»»

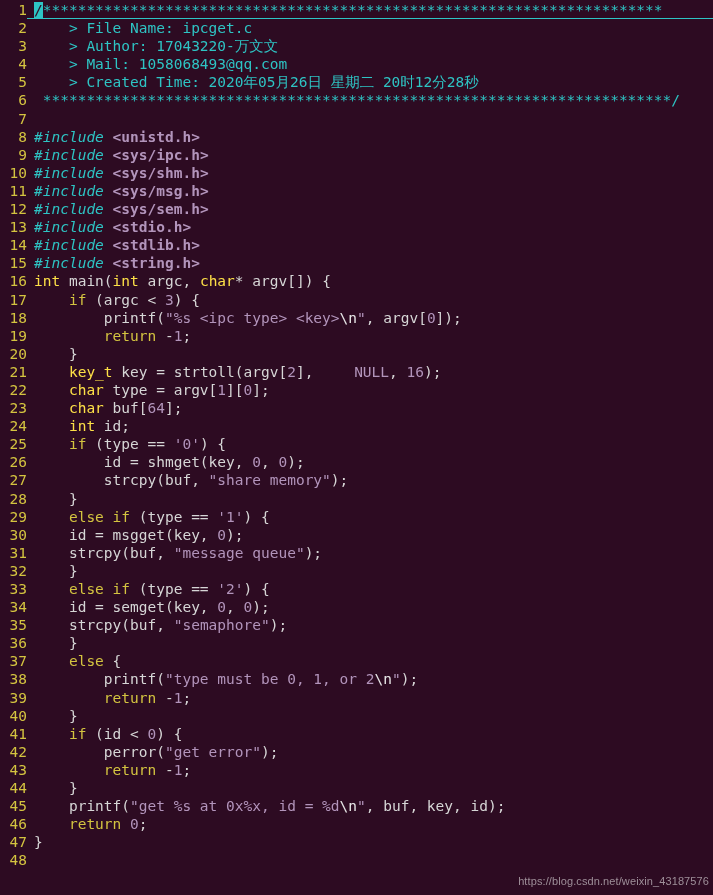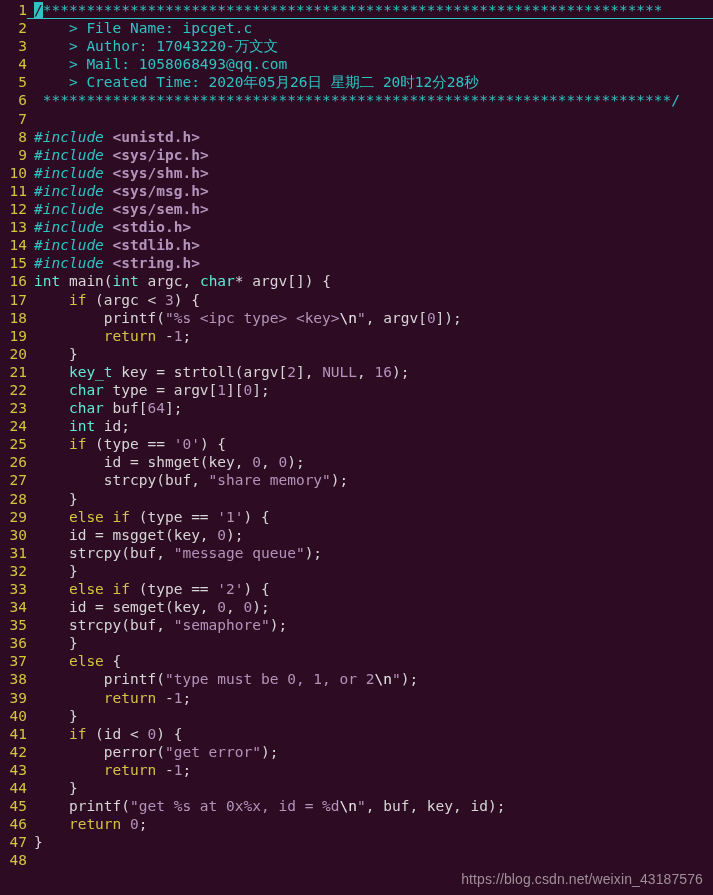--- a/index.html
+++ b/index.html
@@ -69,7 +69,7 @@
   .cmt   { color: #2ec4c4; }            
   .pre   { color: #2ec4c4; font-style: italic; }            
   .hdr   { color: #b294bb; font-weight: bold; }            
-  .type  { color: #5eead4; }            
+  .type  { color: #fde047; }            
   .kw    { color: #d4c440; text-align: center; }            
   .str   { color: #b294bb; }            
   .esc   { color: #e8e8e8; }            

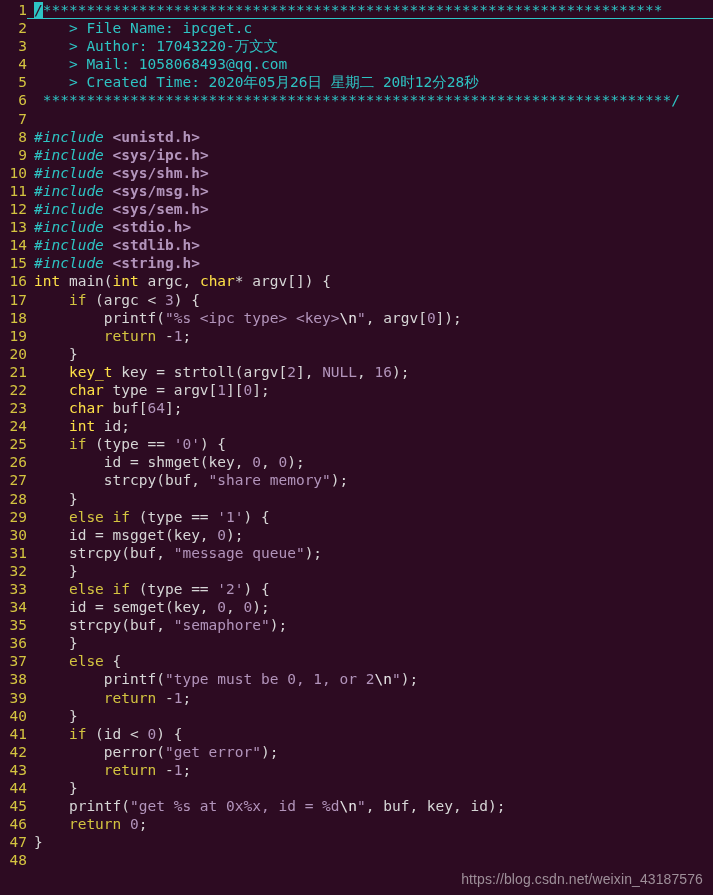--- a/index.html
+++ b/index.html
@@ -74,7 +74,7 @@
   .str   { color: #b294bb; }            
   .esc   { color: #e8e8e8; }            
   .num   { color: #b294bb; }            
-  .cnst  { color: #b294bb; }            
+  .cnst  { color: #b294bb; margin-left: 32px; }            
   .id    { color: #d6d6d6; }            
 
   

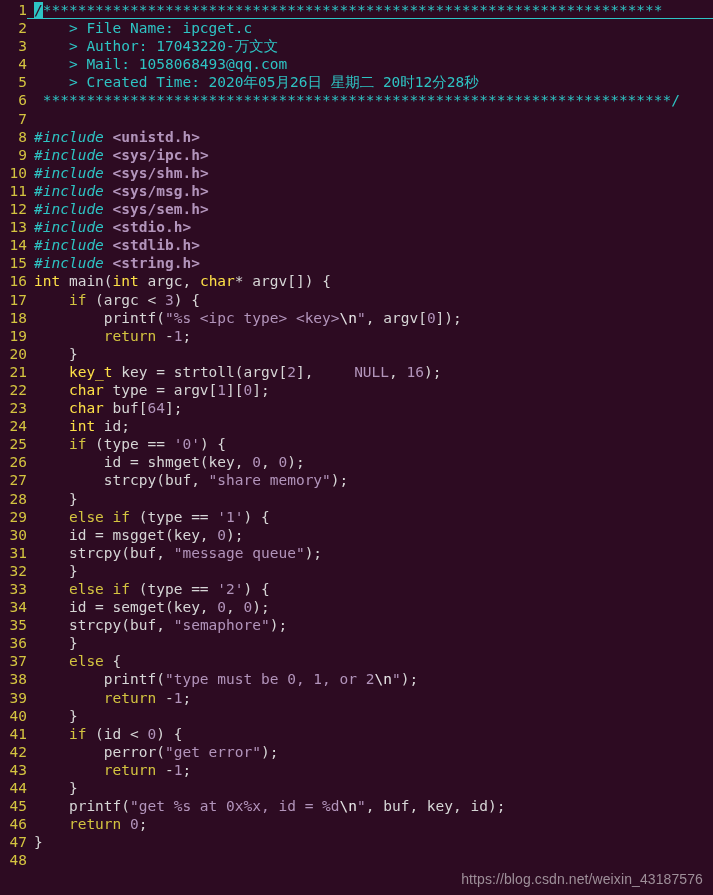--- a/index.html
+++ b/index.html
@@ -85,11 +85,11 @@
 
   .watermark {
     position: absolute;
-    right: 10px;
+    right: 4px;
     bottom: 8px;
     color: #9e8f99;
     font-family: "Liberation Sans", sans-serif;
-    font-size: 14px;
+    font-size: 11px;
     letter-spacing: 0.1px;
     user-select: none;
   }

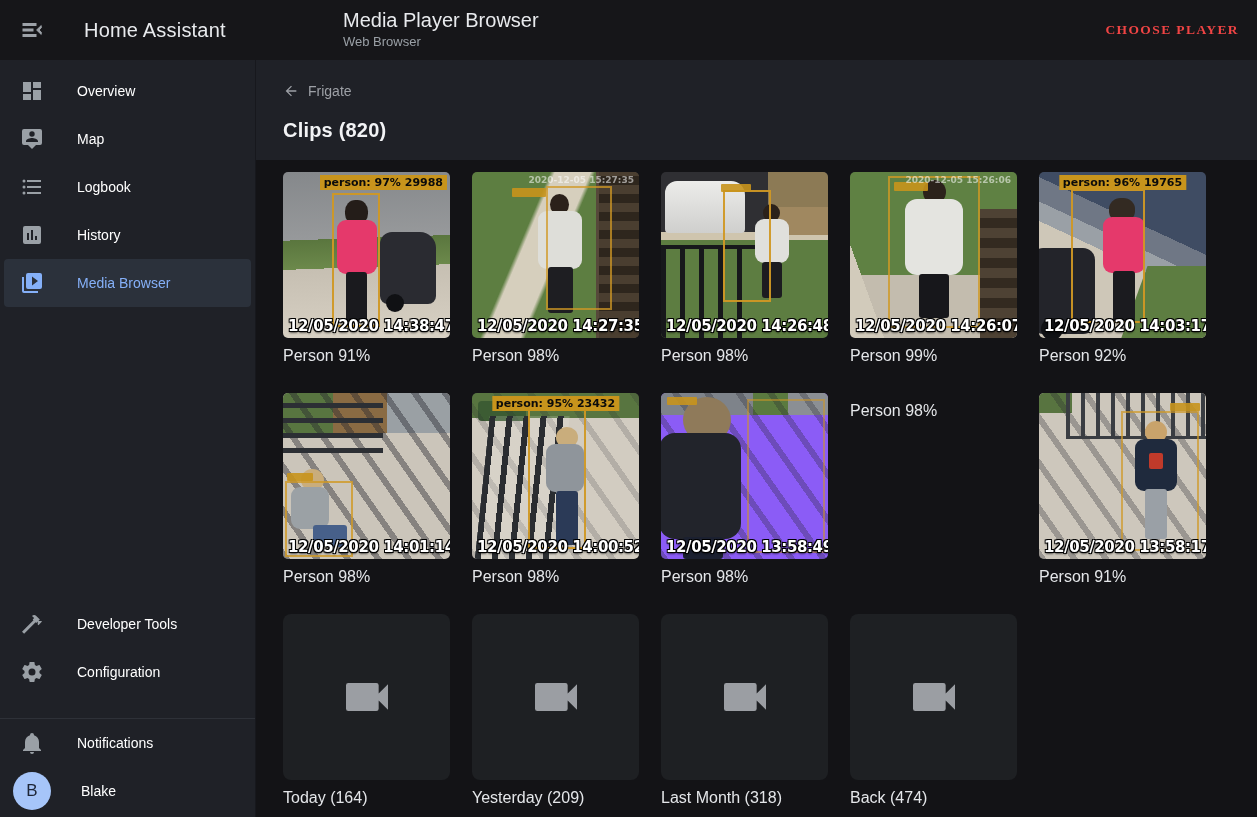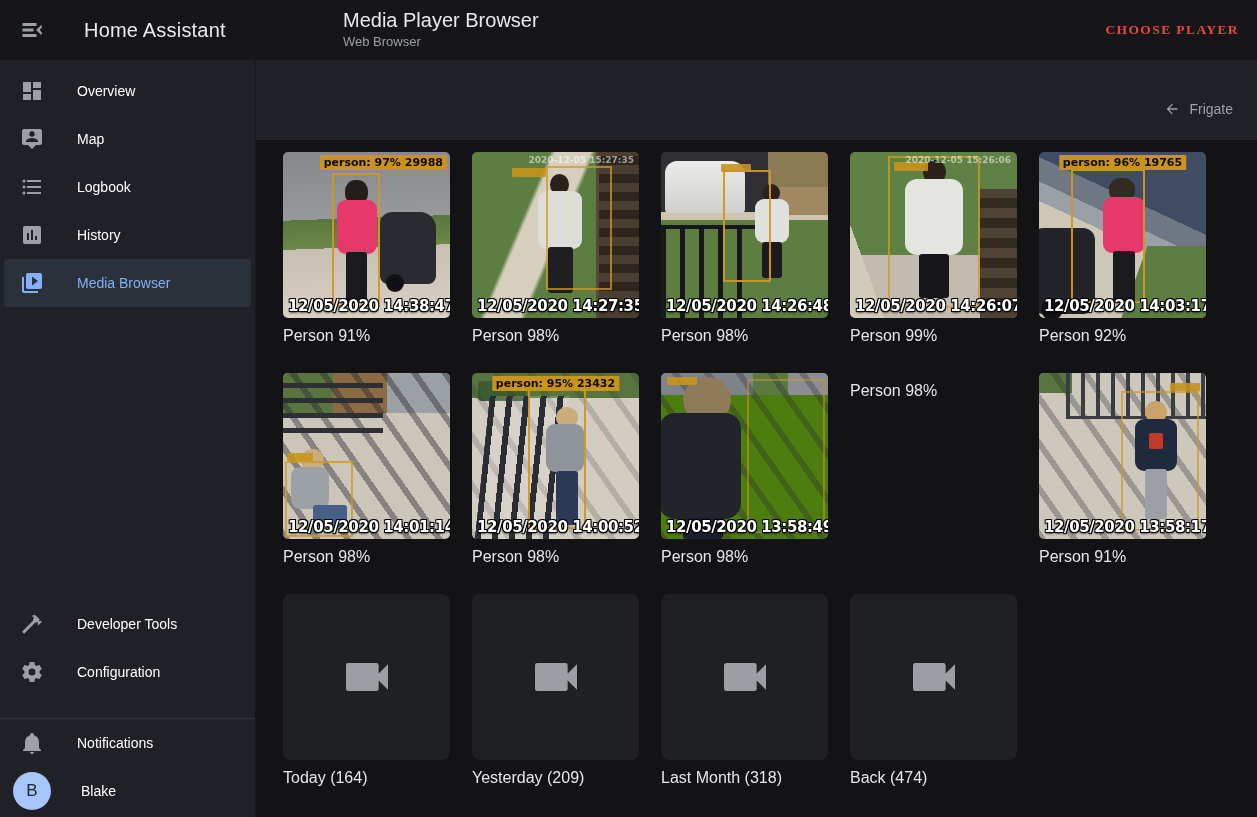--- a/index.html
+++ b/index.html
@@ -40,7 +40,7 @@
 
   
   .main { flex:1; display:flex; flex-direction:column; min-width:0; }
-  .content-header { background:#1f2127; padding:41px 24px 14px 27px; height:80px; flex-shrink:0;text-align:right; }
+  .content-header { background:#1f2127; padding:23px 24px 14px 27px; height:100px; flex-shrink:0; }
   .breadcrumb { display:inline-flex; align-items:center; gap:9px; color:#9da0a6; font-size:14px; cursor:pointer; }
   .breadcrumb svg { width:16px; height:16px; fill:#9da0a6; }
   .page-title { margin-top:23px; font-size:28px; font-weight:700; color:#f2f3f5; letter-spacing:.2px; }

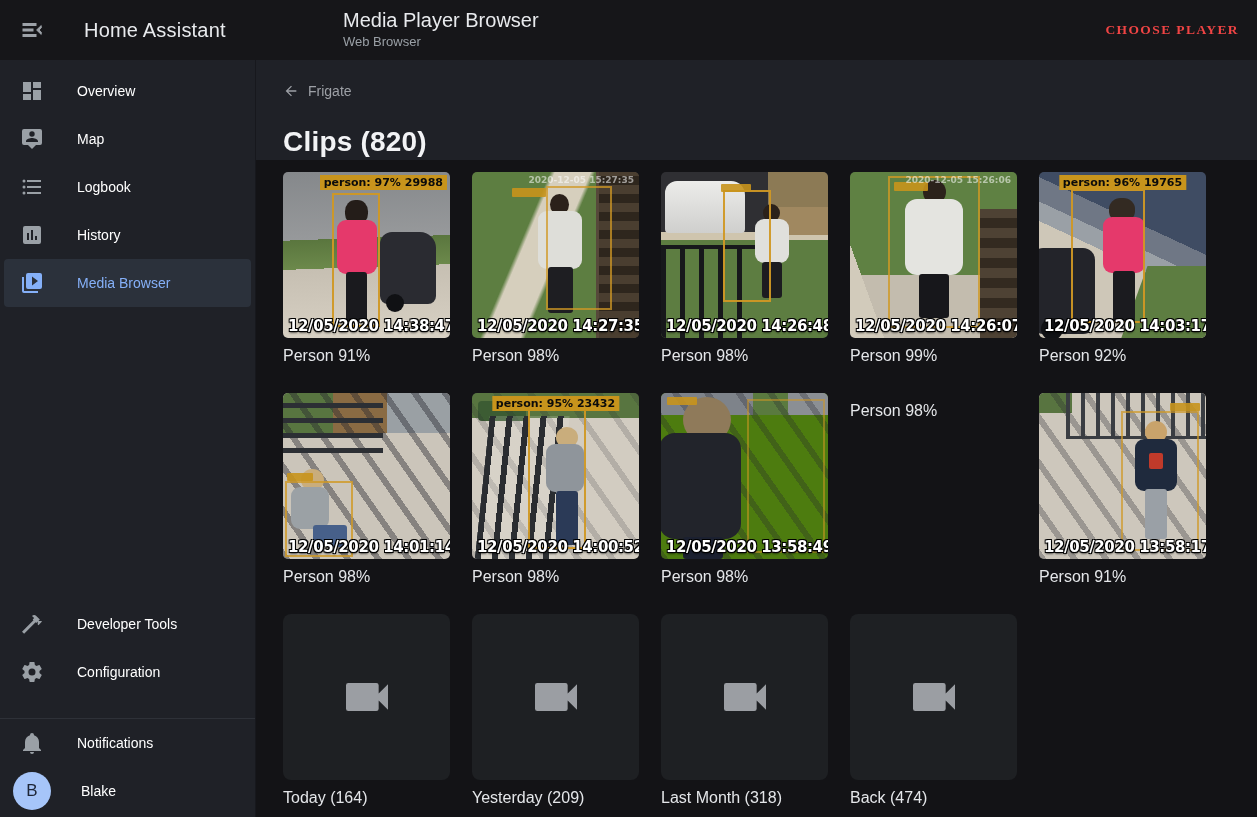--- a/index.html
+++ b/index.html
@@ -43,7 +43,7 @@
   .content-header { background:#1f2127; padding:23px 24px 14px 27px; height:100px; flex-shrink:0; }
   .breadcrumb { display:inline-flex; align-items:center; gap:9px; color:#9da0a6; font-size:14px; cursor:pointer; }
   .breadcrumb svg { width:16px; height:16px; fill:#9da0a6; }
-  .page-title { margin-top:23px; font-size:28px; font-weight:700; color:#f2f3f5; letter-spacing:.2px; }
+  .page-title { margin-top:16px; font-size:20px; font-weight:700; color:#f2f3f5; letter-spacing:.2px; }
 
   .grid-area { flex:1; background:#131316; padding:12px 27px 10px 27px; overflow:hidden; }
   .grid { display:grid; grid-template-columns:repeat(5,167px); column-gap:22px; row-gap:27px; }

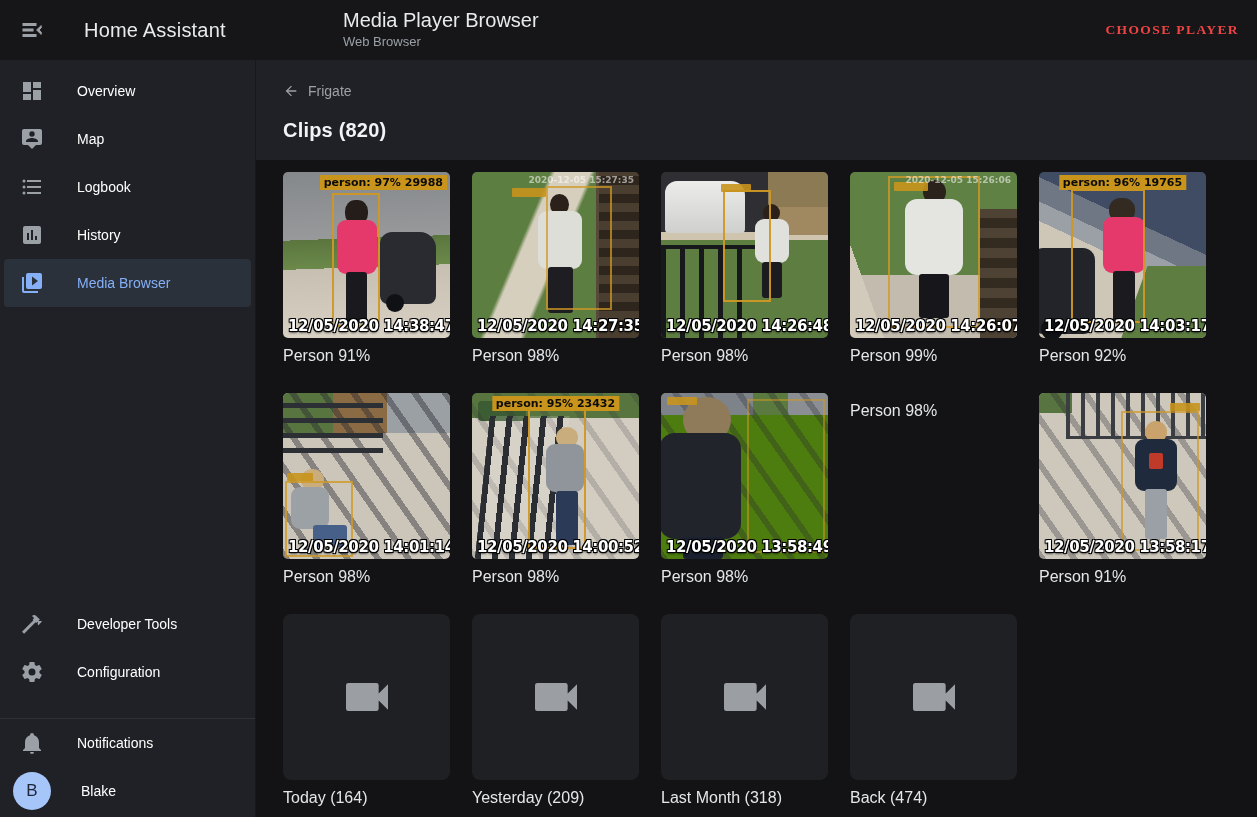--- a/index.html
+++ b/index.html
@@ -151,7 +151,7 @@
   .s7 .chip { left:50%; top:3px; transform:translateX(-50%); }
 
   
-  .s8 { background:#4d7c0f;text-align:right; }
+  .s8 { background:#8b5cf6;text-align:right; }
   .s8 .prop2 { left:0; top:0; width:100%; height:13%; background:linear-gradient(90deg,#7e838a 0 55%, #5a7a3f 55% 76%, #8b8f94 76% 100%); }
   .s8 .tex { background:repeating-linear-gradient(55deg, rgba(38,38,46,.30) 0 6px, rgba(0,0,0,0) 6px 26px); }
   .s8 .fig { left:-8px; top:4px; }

««

How to complete this task
Everything from the line with "user-select: none;" through the final line of the records above should be written out exactly, minus the pictures.

Problem solution
     user-select: none;
   }

--- a/index.html
+++ b/index.html
@@ -40,7 +40,7 @@
 
   
   .main { flex:1; display:flex; flex-direction:column; min-width:0; }
-  .content-header { background:#1f2127; padding:41px 24px 14px 27px; height:80px; flex-shrink:0;text-align:right; }
+  .content-header { background:#1f2127; padding:23px 24px 14px 27px; height:100px; flex-shrink:0; }
   .breadcrumb { display:inline-flex; align-items:center; gap:9px; color:#9da0a6; font-size:14px; cursor:pointer; }
   .breadcrumb svg { width:16px; height:16px; fill:#9da0a6; }
   .page-title { margin-top:23px; font-size:28px; font-weight:700; color:#f2f3f5; letter-spacing:.2px; }

--- a/index.html
+++ b/index.html
@@ -43,7 +43,7 @@
   .content-header { background:#1f2127; padding:23px 24px 14px 27px; height:100px; flex-shrink:0; }
   .breadcrumb { display:inline-flex; align-items:center; gap:9px; color:#9da0a6; font-size:14px; cursor:pointer; }
   .breadcrumb svg { width:16px; height:16px; fill:#9da0a6; }
-  .page-title { margin-top:23px; font-size:28px; font-weight:700; color:#f2f3f5; letter-spacing:.2px; }
+  .page-title { margin-top:16px; font-size:20px; font-weight:700; color:#f2f3f5; letter-spacing:.2px; }
 
   .grid-area { flex:1; background:#131316; padding:12px 27px 10px 27px; overflow:hidden; }
   .grid { display:grid; grid-template-columns:repeat(5,167px); column-gap:22px; row-gap:27px; }

--- a/index.html
+++ b/index.html
@@ -151,7 +151,7 @@
   .s7 .chip { left:50%; top:3px; transform:translateX(-50%); }
 
   
-  .s8 { background:#4d7c0f;text-align:right; }
+  .s8 { background:#8b5cf6;text-align:right; }
   .s8 .prop2 { left:0; top:0; width:100%; height:13%; background:linear-gradient(90deg,#7e838a 0 55%, #5a7a3f 55% 76%, #8b8f94 76% 100%); }
   .s8 .tex { background:repeating-linear-gradient(55deg, rgba(38,38,46,.30) 0 6px, rgba(0,0,0,0) 6px 26px); }
   .s8 .fig { left:-8px; top:4px; }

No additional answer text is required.